Meetings are an inevitable part of organizational life. However, far too many meetings leave attendees feeling exhausted, dispirited and unproductive. Poorly run meetings waste valuable time and resources while also damaging employee morale and engagement. As leaders, it is our responsibility to ensure meetings are conducted efficiently and effectively.
Today we will explore research-based best practices for planning and facilitating high-impact meetings.
Planning Purposeful Meetings
The first step in improving meetings is intentional planning. Research shows defining clear objectives upfront improves outcomes (Schwartzman, 1986). Before scheduling a meeting, leaders should ask:
What is the purpose of this meeting?
What decisions need to be made or information shared?
How will the meeting progress the organizational mission and strategy?
If answers are vague, the meeting may not be necessary. Defining concrete goals helps focus the agenda and keeps discussions on track.
Creating an Engaging Agenda
Once objectives are set, crafting an engaging agenda is crucial. Research finds structured agendas that include timing for each item increase participant engagement and satisfaction (Nunez, 2014). Leaders at a tech startup incorporate the following best practices into their meeting agendas:
Clearly stating the meeting purpose and objectives at the top.
Listing timed agenda items in a logical flow toward objectives.
Noting who will lead each discussion to ensure accountability.
Allowing space for questions and comments at the end.
This agenda structure keeps their brainstorming and planning sessions productive. Participants report feeling focused yet encouraged to contribute.
Choosing an Effective Facilitator
Research demonstrates the facilitator largely determines a meeting's success (Goman, 2017). At a healthcare nonprofit, the VP selects facilitators based on three criteria:
Subject matter expertise - Those knowledgeable on agenda topics facilitate best.
Communication skills - Strong listeners who encourage participation excel.
Impartiality - Facilitators without biases on agenda items remain neutral.
This system ensures informed, attentive facilitators who welcome diverse perspectives—leading to collaborative problem-solving.
Engaging Participation
While preparation lays the foundation, actively engaging attendees determines a meeting's value. Research shows participatory discussions yield higher quality decisions than top-down presentations alone (Tannenbaum & Yukl, 1992). To maximize contribution:
Start with icebreakers or social questions to build comfort. Leaders at a manufacturing firm find brief "fun facts" segments energize introverted staffers.

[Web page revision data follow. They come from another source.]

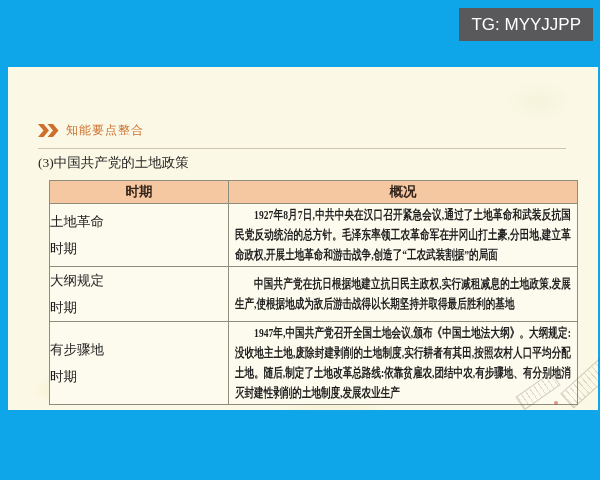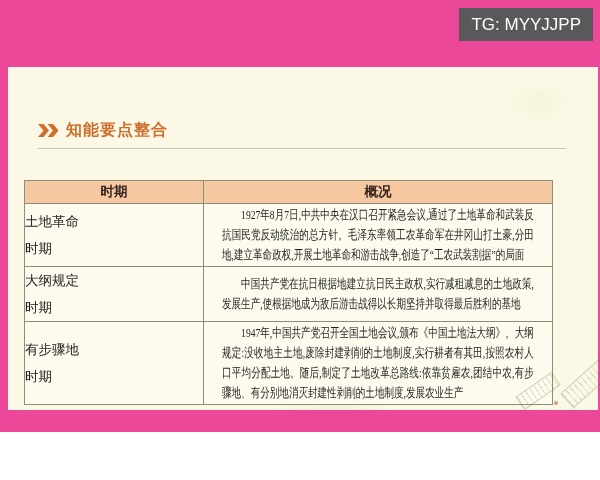"TG: MYYJJPP" .page { background: #ec4899 -> #0ea5e9; height: 432px -> 480px }
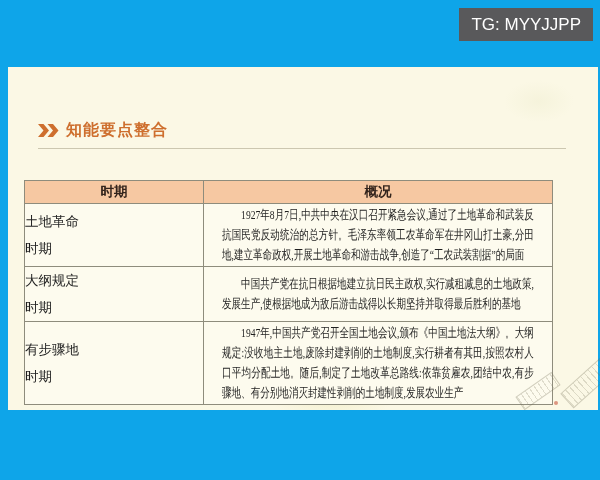"知能要点整合" .section-title { font-size: 16px -> 12px; font-weight: bold -> normal }
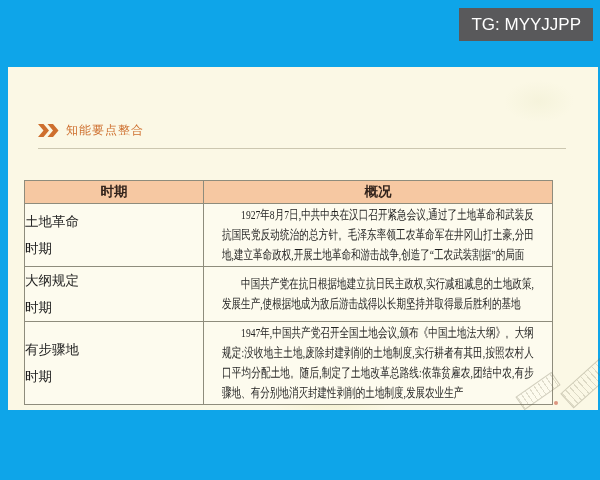"(3)中国共产党的土地政策" div.subtitle { html: none -> <div>(3)中国共产党的土地政策</div> }
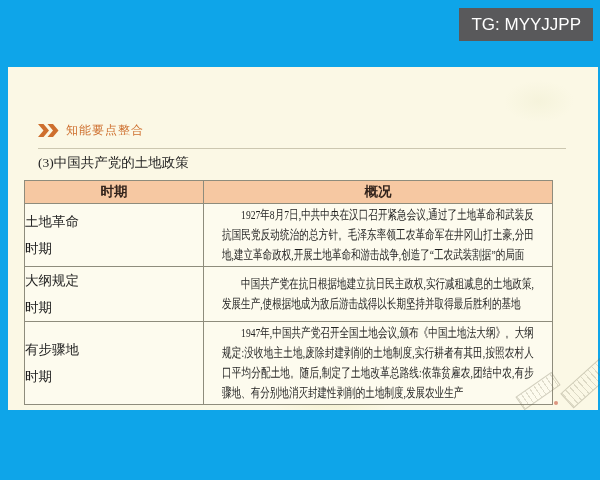"时期" table.policy { left: 16px -> 41px }
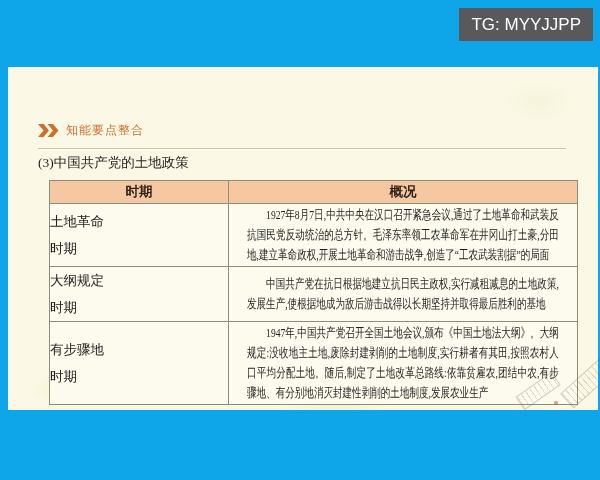"1927年8月7日,中共中央在汉口召开紧急会议,通过了土地革命和武装反抗国民党反" td.overview { font-weight: none -> bold; padding: 1px 18px -> 1px 6px }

Pose clear, open-ended questions to prompt thoughtful answers. An education nonprofit director probes "What have you learned?" rather than "Anything to add?" motivating reflection.
Call on quiet voices to ensure inclusion. The HR director at a energy company uses name-cards to politely call on those who haven't spoken, involving all viewpoints.
Paraphrase contributions to validate participation. Showing participants you heard their input encourages further engagement, as demonstrated at a digital marketing agency.
These techniques create a psychologically safe, participatory environment where every voice feels valued—the hallmark of impactful discussions.
Encouraging Productive Debate
While inclusive, meetings still require forward motion. Research finds that constructive debate—not consensus—typically spawns the best solutions (Putman & Stohl, 1990). Leaders should welcome temporary disagreements by:
Reminding participants debate enhances rather than hinders progress. An account executive leads a client brainstorm with this gentle reassurance.
Focusing on facts rather than personal attacks. The COO at a financial firm redirects off-topic sidebar debates back to substantiated claims.
Summarizing different perspectives rather than choosing sides. At a higher ed institution, department heads reflect back diverse viewpoints to further understanding.
Voting or prioritizing top ideas if needed. Allowing an up or down decision resolves disagreements democratically when full consensus stalls.
By embracing some friction productively, meetings avoid shallow agreements and instead surface innovative, data-backed recommendations—satisfying stakeholders in the end.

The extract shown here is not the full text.